Title 18 U.S.C. § 2701(a)(1) makes it illegal to “intentionally access[] without authorization a facility through which an electronic communication service is provided . . . and thereby obtain[], alter[], or prevent[] authorized access to a wire or electronic communication while it is in electronic storage in such system.” Section 2707 provides for a civil action for a person aggrieved by such violation. “‘[E]lectronic communication service' means any service which provides to users thereof the ability to send or receive wire or electronic communications[.]” § 2510(15). Under the statute, “‘electronic communication' means any transfer of signs, signals, writing, images, sounds, data, or intelligence of any nature transmitted in whole or in part by a wire, radio, electromagnetic, photoelectronic or photooptical system that affects interstate or foreign commerce[.]” § 2510(12). “[E]lectronic storage” is defined as “(A) any temporary, intermediate storage of a wire or electronic communication incidental to the electronic transmission thereof; and (B) any storage of such communication by an electronic communication service for purposes of backup protection of such communication[.]” § 2510(17). The Eighth Circuit has noted that “[t]he SCA is not a catch-all statute designed to protect the privacy of stored Internet communications; instead it is narrowly tailored to provide a set of Fourth Amendment-like protections for computer networks.” Anzaldua v. Ne. Ambulance & Fire Prot. Dist., 793 F.3d 822, 839 (8th Cir. 2015) (quoting A User's Guide to the Stored Communications Act, and A Legislator's Guide to Amending It, 72 Geo. Wash.L.Rev. 1208, 1214 (2004)).

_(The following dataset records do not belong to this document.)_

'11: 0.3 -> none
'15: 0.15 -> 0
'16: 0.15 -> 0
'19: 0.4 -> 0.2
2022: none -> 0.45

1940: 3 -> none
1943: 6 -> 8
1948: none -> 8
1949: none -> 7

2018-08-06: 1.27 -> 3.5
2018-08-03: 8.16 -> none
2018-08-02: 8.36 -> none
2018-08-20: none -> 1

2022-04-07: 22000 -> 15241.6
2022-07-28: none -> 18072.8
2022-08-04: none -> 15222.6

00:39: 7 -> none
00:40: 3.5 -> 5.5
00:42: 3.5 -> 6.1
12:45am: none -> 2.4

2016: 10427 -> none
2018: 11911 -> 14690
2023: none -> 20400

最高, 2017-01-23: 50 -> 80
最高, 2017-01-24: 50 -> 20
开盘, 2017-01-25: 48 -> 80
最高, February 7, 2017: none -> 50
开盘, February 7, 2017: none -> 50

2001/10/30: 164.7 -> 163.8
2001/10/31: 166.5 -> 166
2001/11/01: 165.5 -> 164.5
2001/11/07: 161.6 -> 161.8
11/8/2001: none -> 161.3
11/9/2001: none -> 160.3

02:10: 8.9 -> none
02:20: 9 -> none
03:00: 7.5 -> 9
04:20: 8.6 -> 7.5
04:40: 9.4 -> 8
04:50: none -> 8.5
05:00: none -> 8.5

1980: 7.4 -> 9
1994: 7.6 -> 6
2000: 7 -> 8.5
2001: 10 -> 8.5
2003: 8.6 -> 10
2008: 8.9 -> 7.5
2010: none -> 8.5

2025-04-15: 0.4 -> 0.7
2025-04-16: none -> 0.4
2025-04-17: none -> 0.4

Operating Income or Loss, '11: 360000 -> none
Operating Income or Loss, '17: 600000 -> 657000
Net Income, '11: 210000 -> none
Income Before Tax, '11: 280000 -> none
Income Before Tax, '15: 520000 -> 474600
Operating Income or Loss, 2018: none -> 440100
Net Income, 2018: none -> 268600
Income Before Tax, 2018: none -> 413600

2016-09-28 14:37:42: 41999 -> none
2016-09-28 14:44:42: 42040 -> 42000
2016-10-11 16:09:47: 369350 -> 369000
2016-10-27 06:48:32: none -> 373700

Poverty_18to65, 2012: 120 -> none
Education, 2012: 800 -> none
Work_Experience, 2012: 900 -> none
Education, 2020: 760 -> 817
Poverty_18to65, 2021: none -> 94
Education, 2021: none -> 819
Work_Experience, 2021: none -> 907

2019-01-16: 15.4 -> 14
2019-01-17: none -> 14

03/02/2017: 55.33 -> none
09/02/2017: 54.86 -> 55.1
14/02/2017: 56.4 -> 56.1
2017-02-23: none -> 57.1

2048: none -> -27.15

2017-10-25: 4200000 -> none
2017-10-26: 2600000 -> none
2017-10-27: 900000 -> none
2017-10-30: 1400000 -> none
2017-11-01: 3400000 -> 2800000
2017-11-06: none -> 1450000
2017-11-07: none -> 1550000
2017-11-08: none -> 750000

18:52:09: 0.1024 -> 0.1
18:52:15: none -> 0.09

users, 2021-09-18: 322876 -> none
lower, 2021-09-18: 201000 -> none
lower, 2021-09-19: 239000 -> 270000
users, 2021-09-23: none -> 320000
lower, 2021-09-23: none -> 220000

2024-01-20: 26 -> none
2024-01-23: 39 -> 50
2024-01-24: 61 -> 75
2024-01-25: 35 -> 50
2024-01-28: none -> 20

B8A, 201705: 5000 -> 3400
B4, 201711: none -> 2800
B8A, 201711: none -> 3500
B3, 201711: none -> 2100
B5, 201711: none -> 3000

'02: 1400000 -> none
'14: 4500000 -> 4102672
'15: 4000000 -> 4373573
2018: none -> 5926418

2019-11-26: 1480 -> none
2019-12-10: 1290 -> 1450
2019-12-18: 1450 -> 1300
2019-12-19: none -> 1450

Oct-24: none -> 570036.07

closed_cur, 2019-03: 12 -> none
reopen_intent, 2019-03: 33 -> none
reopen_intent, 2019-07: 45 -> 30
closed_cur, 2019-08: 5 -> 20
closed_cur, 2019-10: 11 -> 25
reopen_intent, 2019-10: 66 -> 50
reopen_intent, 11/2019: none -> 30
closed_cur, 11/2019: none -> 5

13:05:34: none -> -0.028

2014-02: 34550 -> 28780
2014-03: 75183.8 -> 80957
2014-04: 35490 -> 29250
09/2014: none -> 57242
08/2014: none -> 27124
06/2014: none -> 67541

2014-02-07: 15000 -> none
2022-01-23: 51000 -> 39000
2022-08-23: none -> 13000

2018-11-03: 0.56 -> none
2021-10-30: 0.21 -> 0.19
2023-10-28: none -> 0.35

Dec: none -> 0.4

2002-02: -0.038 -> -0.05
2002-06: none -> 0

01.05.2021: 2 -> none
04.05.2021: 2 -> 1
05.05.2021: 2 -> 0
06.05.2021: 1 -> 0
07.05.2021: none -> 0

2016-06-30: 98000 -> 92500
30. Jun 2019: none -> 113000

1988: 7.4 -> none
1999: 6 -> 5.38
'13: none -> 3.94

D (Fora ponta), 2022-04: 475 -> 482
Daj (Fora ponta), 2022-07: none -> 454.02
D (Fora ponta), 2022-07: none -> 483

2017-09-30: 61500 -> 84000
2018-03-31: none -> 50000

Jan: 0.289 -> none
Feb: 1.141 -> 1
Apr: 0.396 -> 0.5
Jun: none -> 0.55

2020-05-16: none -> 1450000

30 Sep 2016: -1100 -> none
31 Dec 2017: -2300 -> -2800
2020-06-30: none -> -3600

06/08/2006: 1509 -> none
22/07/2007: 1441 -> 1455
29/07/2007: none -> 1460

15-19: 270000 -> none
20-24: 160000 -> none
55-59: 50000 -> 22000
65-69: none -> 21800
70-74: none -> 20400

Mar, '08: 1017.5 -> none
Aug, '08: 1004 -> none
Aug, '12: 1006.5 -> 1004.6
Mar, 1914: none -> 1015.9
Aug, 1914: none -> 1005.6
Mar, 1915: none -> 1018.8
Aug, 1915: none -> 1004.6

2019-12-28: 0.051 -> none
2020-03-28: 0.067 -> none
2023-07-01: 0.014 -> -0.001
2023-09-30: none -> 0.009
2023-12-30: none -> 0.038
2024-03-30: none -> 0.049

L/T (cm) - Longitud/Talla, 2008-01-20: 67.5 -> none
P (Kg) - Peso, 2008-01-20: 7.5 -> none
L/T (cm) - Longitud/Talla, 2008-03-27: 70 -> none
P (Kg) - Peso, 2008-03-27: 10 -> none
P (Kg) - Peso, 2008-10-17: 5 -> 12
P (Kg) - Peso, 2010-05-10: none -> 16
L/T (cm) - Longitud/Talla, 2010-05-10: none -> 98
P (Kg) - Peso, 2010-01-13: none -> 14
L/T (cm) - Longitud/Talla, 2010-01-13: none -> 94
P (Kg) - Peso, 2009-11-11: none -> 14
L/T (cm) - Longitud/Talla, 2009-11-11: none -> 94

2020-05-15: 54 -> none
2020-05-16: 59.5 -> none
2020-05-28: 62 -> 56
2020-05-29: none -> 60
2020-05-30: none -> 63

Here, Plaintiffs allege that “Defendants knowingly and intentionally accessed without authorization a facility through which an electronic communication service is provided and thereby gained unauthorized access to Plaintiff's information. Specifically, through this unauthorized access, Defendants obtained access to an electronic communication while it was in electronic storage.” (Doc. 1, ¶ 219.) Plaintiffs go on to specify, “on June 1, 2020, and likely on many other occasions as well, Defendants accessed one or more Tumey L.L.P. email accounts and reviewed the contents of emails while they were in electronic storage.” (Id., ¶ 224.) Plaintiffs allege the June 1, 2020, access included an email exchange between Tumey, his wife, and their daughter concerning an email from the daughter's school. (Id., ¶ 102.)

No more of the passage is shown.